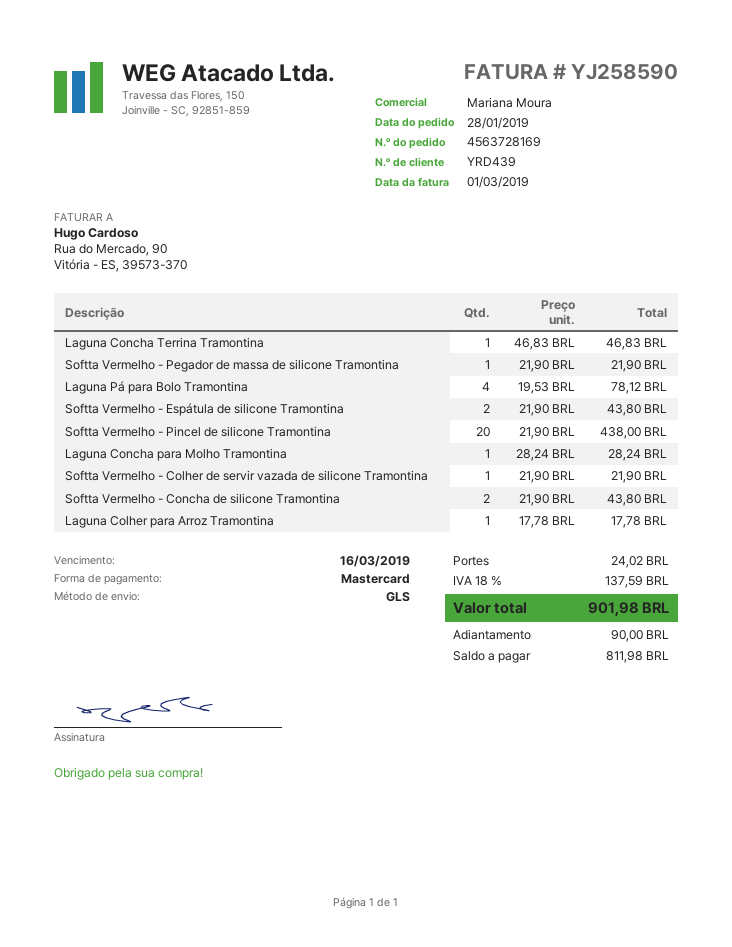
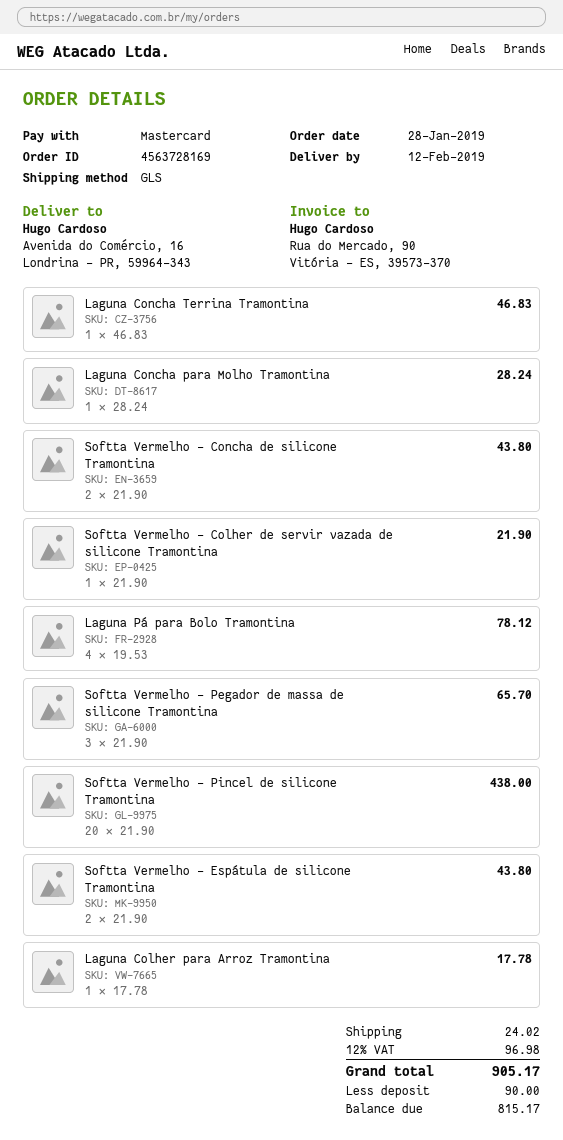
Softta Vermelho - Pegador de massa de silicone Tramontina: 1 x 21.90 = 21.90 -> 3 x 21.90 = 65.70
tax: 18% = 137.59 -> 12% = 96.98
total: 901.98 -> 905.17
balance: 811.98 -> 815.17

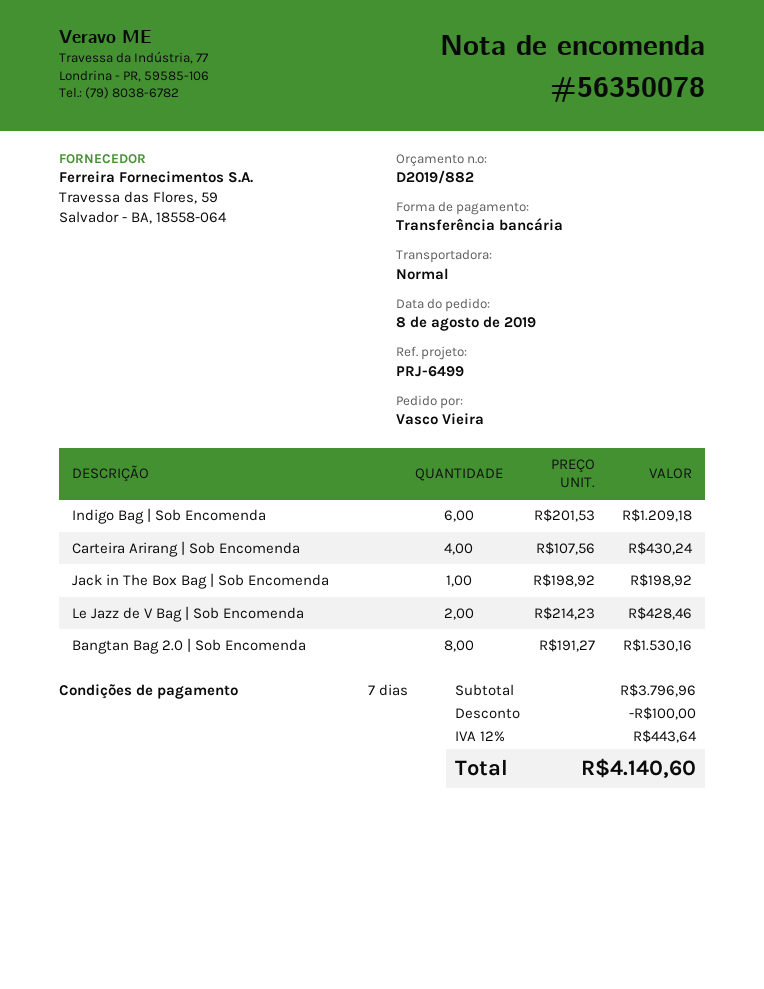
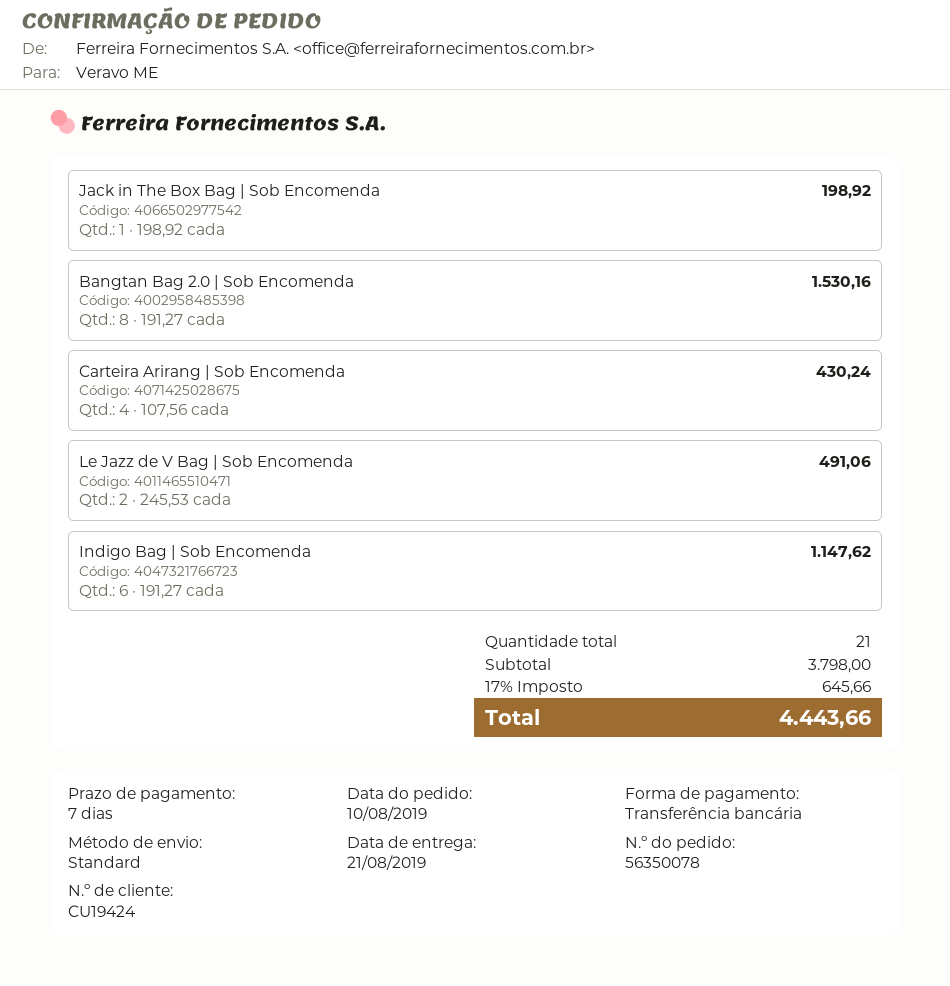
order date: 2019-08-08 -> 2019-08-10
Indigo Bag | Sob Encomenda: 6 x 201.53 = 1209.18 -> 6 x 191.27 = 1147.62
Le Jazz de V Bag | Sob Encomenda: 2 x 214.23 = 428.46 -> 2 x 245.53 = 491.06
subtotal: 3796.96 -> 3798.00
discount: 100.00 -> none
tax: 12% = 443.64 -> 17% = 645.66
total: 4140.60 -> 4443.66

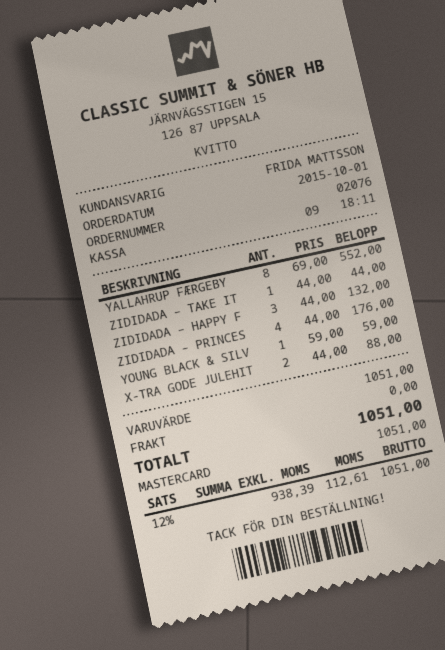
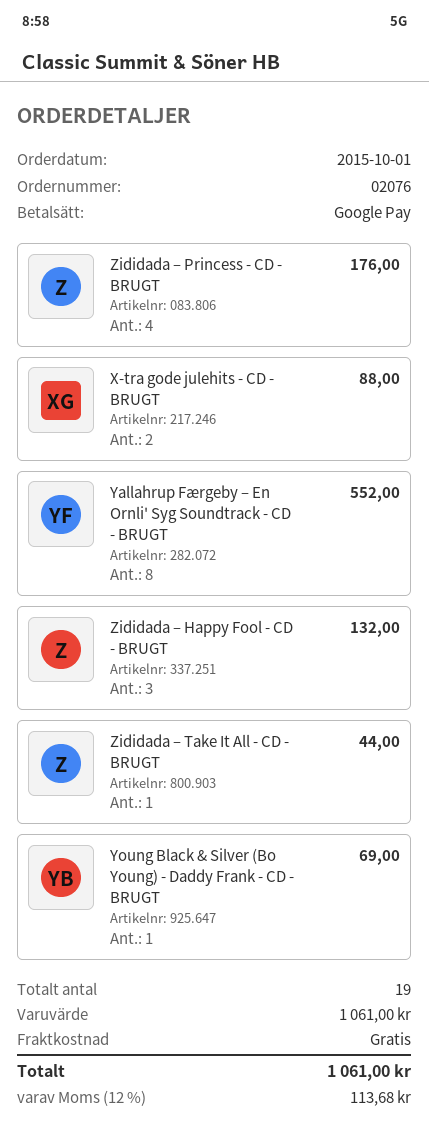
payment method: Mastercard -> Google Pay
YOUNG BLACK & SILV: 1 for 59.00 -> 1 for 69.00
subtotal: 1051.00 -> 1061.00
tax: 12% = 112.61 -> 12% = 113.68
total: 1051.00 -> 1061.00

□ □ □ □

What you will do
Leaving aside the images, write out every entry above exactly.

Finished task
Softta Vermelho - Pegador de massa de silicone Tramontina: 1 x 21.90 = 21.90 -> 3 x 21.90 = 65.70
tax: 18% = 137.59 -> 12% = 96.98
total: 901.98 -> 905.17
balance: 811.98 -> 815.17

order date: 2019-08-08 -> 2019-08-10
Indigo Bag | Sob Encomenda: 6 x 201.53 = 1209.18 -> 6 x 191.27 = 1147.62
Le Jazz de V Bag | Sob Encomenda: 2 x 214.23 = 428.46 -> 2 x 245.53 = 491.06
subtotal: 3796.96 -> 3798.00
discount: 100.00 -> none
tax: 12% = 443.64 -> 17% = 645.66
total: 4140.60 -> 4443.66

payment method: Mastercard -> Google Pay
YOUNG BLACK & SILV: 1 for 59.00 -> 1 for 69.00
subtotal: 1051.00 -> 1061.00
tax: 12% = 112.61 -> 12% = 113.68
total: 1051.00 -> 1061.00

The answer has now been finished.